**WORK ORDER**
Without including any picture, transcribe the entries below word for word.

**RECORD EXTRACTS**
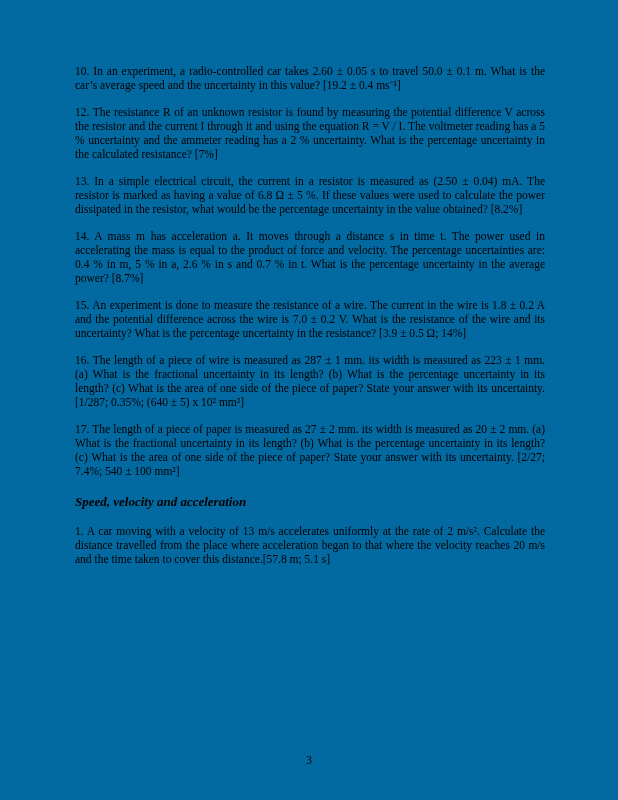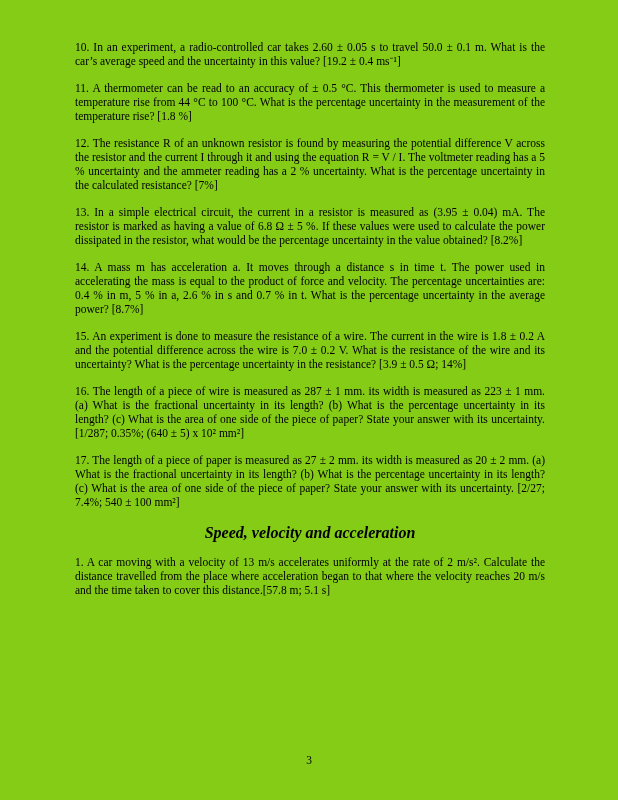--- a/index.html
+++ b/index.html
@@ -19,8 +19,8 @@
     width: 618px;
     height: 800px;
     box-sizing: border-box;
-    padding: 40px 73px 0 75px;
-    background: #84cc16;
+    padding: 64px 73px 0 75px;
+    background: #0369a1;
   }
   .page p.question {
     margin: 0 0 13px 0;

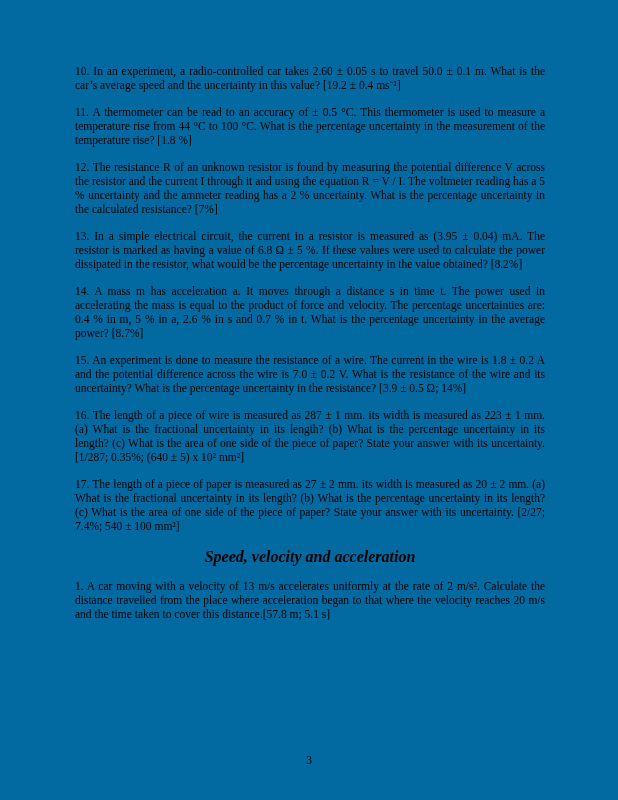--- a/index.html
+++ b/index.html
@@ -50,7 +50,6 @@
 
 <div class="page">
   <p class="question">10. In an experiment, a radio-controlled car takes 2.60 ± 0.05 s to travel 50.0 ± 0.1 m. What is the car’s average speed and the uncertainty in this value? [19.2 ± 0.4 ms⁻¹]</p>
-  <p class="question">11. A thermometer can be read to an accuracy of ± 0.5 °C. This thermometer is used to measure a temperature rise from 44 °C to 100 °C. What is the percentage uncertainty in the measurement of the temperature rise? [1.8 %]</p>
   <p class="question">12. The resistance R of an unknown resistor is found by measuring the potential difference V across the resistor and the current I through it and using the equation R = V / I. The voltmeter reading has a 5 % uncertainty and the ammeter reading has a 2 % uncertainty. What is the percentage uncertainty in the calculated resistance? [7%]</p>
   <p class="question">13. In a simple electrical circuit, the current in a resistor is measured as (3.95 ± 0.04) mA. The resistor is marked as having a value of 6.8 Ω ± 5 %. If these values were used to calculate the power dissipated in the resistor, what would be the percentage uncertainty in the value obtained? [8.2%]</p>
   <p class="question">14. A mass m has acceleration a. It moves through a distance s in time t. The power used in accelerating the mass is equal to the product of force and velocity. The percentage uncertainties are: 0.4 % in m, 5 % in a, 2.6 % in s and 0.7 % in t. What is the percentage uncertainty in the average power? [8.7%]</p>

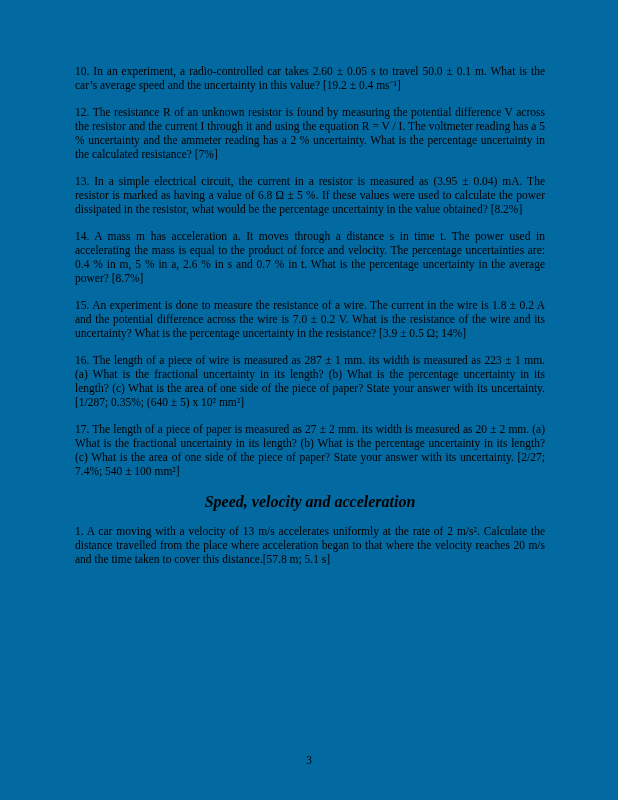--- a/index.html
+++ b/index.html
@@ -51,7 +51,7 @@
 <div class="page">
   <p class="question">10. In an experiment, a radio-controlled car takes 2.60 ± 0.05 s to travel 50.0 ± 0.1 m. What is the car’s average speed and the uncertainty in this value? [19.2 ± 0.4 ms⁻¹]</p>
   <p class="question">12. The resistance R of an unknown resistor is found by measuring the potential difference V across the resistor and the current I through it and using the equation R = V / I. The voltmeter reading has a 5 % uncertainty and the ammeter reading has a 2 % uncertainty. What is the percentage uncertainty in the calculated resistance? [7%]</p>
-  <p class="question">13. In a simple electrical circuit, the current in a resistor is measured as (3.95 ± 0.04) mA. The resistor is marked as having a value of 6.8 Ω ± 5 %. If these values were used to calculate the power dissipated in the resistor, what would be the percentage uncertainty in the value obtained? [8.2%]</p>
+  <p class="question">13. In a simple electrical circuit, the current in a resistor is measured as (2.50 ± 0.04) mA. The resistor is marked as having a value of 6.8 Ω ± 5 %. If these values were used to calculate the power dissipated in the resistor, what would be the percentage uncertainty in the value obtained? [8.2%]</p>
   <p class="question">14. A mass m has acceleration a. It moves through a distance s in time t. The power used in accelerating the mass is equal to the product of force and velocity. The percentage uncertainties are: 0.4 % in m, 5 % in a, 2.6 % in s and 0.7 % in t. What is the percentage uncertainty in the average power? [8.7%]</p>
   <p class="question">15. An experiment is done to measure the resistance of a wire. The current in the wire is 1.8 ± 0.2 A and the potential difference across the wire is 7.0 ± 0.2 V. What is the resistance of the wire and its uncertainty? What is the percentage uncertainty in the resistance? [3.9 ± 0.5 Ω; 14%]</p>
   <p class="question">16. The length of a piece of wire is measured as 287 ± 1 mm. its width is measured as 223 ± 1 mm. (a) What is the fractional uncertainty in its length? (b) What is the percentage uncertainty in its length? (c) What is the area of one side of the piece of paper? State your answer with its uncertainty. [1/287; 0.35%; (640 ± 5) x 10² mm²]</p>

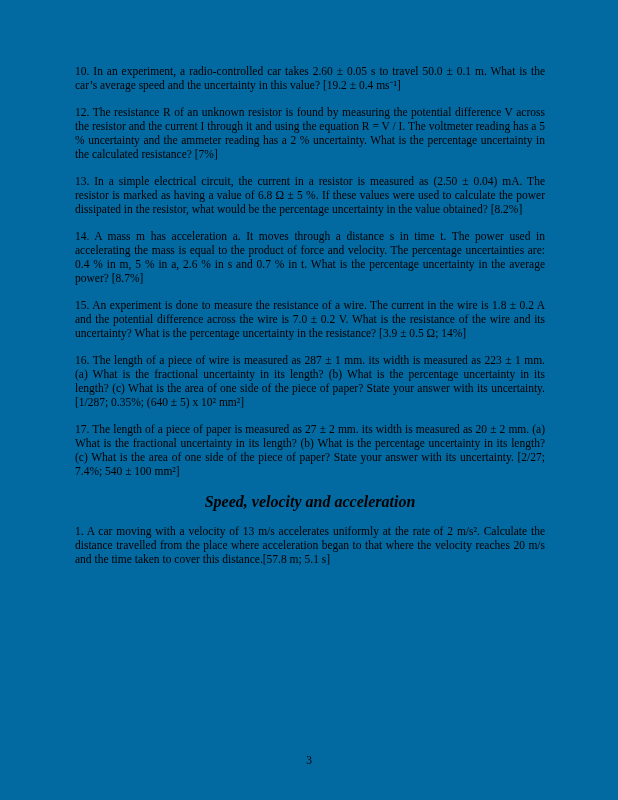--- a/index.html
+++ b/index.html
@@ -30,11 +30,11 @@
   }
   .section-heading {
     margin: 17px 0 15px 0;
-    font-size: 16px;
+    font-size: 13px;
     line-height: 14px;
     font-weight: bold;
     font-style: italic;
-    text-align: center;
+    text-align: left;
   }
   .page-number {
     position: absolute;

**ANSWER TO THE EXERCISE**
--- a/index.html
+++ b/index.html
@@ -19,8 +19,8 @@
     width: 618px;
     height: 800px;
     box-sizing: border-box;
-    padding: 40px 73px 0 75px;
-    background: #84cc16;
+    padding: 64px 73px 0 75px;
+    background: #0369a1;
   }
   .page p.question {
     margin: 0 0 13px 0;

--- a/index.html
+++ b/index.html
@@ -50,7 +50,6 @@
 
 <div class="page">
   <p class="question">10. In an experiment, a radio-controlled car takes 2.60 ± 0.05 s to travel 50.0 ± 0.1 m. What is the car’s average speed and the uncertainty in this value? [19.2 ± 0.4 ms⁻¹]</p>
-  <p class="question">11. A thermometer can be read to an accuracy of ± 0.5 °C. This thermometer is used to measure a temperature rise from 44 °C to 100 °C. What is the percentage uncertainty in the measurement of the temperature rise? [1.8 %]</p>
   <p class="question">12. The resistance R of an unknown resistor is found by measuring the potential difference V across the resistor and the current I through it and using the equation R = V / I. The voltmeter reading has a 5 % uncertainty and the ammeter reading has a 2 % uncertainty. What is the percentage uncertainty in the calculated resistance? [7%]</p>
   <p class="question">13. In a simple electrical circuit, the current in a resistor is measured as (3.95 ± 0.04) mA. The resistor is marked as having a value of 6.8 Ω ± 5 %. If these values were used to calculate the power dissipated in the resistor, what would be the percentage uncertainty in the value obtained? [8.2%]</p>
   <p class="question">14. A mass m has acceleration a. It moves through a distance s in time t. The power used in accelerating the mass is equal to the product of force and velocity. The percentage uncertainties are: 0.4 % in m, 5 % in a, 2.6 % in s and 0.7 % in t. What is the percentage uncertainty in the average power? [8.7%]</p>

--- a/index.html
+++ b/index.html
@@ -51,7 +51,7 @@
 <div class="page">
   <p class="question">10. In an experiment, a radio-controlled car takes 2.60 ± 0.05 s to travel 50.0 ± 0.1 m. What is the car’s average speed and the uncertainty in this value? [19.2 ± 0.4 ms⁻¹]</p>
   <p class="question">12. The resistance R of an unknown resistor is found by measuring the potential difference V across the resistor and the current I through it and using the equation R = V / I. The voltmeter reading has a 5 % uncertainty and the ammeter reading has a 2 % uncertainty. What is the percentage uncertainty in the calculated resistance? [7%]</p>
-  <p class="question">13. In a simple electrical circuit, the current in a resistor is measured as (3.95 ± 0.04) mA. The resistor is marked as having a value of 6.8 Ω ± 5 %. If these values were used to calculate the power dissipated in the resistor, what would be the percentage uncertainty in the value obtained? [8.2%]</p>
+  <p class="question">13. In a simple electrical circuit, the current in a resistor is measured as (2.50 ± 0.04) mA. The resistor is marked as having a value of 6.8 Ω ± 5 %. If these values were used to calculate the power dissipated in the resistor, what would be the percentage uncertainty in the value obtained? [8.2%]</p>
   <p class="question">14. A mass m has acceleration a. It moves through a distance s in time t. The power used in accelerating the mass is equal to the product of force and velocity. The percentage uncertainties are: 0.4 % in m, 5 % in a, 2.6 % in s and 0.7 % in t. What is the percentage uncertainty in the average power? [8.7%]</p>
   <p class="question">15. An experiment is done to measure the resistance of a wire. The current in the wire is 1.8 ± 0.2 A and the potential difference across the wire is 7.0 ± 0.2 V. What is the resistance of the wire and its uncertainty? What is the percentage uncertainty in the resistance? [3.9 ± 0.5 Ω; 14%]</p>
   <p class="question">16. The length of a piece of wire is measured as 287 ± 1 mm. its width is measured as 223 ± 1 mm. (a) What is the fractional uncertainty in its length? (b) What is the percentage uncertainty in its length? (c) What is the area of one side of the piece of paper? State your answer with its uncertainty. [1/287; 0.35%; (640 ± 5) x 10² mm²]</p>

--- a/index.html
+++ b/index.html
@@ -30,11 +30,11 @@
   }
   .section-heading {
     margin: 17px 0 15px 0;
-    font-size: 16px;
+    font-size: 13px;
     line-height: 14px;
     font-weight: bold;
     font-style: italic;
-    text-align: center;
+    text-align: left;
   }
   .page-number {
     position: absolute;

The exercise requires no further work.